Re: [PATCH 0/6] watchdog: add watchdog pretimeout framework

Guenter Roeck <linux@xxxxxxxxxxxx> · Mon, 23 Nov 2015 22:47:50 -0800

Hi Vladimir,

On 11/22/2015 04:38 PM, Vladimir Zapolskiy wrote:
Hi Guenter,

On 21.11.2015 19:13, Guenter Roeck wrote:
On 11/20/2015 11:11 PM, Vladimir Zapolskiy wrote:
The change adds a simple watchdog pretimeout framework infrastructure,
its purpose is to allow users to select a desired handling of watchdog
pretimeout events, which may be generated by a watchdog driver.

The idea of adding this kind of a framework appeared after reviewing
several attempts to add hardcoded pretimeout event handling to some
watchdog driver and after a discussion with Guenter, see
https://lkml.org/lkml/2015/11/4/346

By design every watchdog pretimeout governor may be compiled as a
kernel module, a user selects a default watchdog pretimeout
governor during compilation stage and can select another governor in
runtime.

Watchdogs with WDIOF_PRETIMEOUT capability now have two device
attributes in sysfs: read/write pretimeout_governor attribute and read
only pretimeout_available_governors attribute.
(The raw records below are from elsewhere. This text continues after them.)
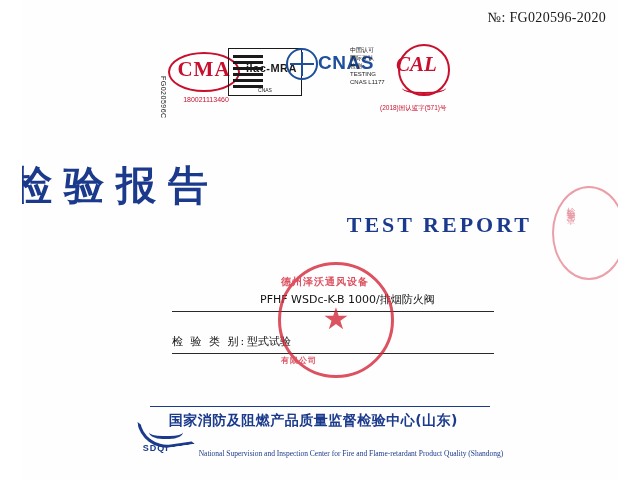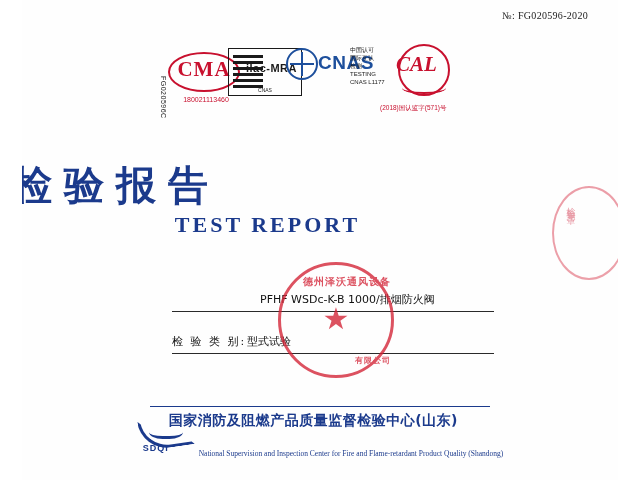"№: FG020596-2020" .serial { font-size: 10px -> 14px; right: 52px -> 34px }
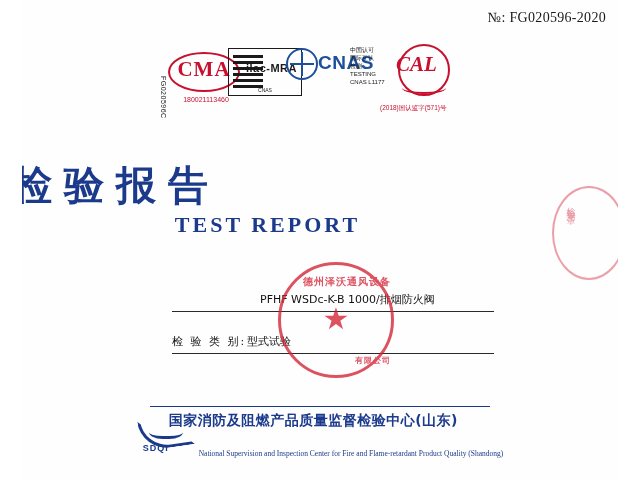"TEST REPORT" .title-en { text-align: center -> right }
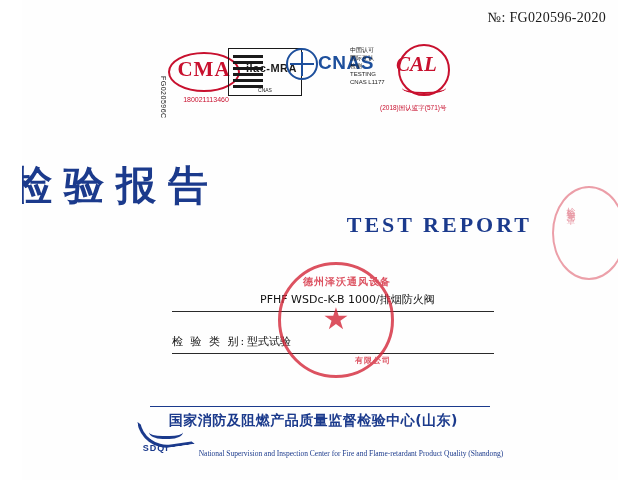"德州泽沃通风设备" .stamp .arc-top, .stamp .arc-bottom { text-align: right -> left }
To throw a pretimeout event for further processing a watchdog driver
should call exported  watchdog_notify_pretimeout(wdd) interface.

In addition to the framework a number of simple watchdog pretimeout
governors are added for review.

Hi Vladimir,

Excellent idea. I would suggest to simplify it a bit, though.

Use only a single configuration flag, and bundle all governors together
with the framework.

the idea of having separated governors in kernel module format comes from a
need in one of my projects to create an own private kernel side governor,
bundling all of the governors together will noticeably complicate the
maintenance in my particular case.

Plus the proposed view on the framework actually repeats with minor
adjustments 3 existing governor frameworks created for cpufreq, devfreq and
thermal subsystems, please review them, if you find some time. Cpufreq and
devfreq governors can be compiled and deployed as kernel modules, thermal
governors are bound to thermal.ko, all of them are selected on kernel
compilation stage, all governors are chosen in runtime by means of sysfs
device attribute interface, still some of the governors in every of the
frameworks mentioned above are pretty small.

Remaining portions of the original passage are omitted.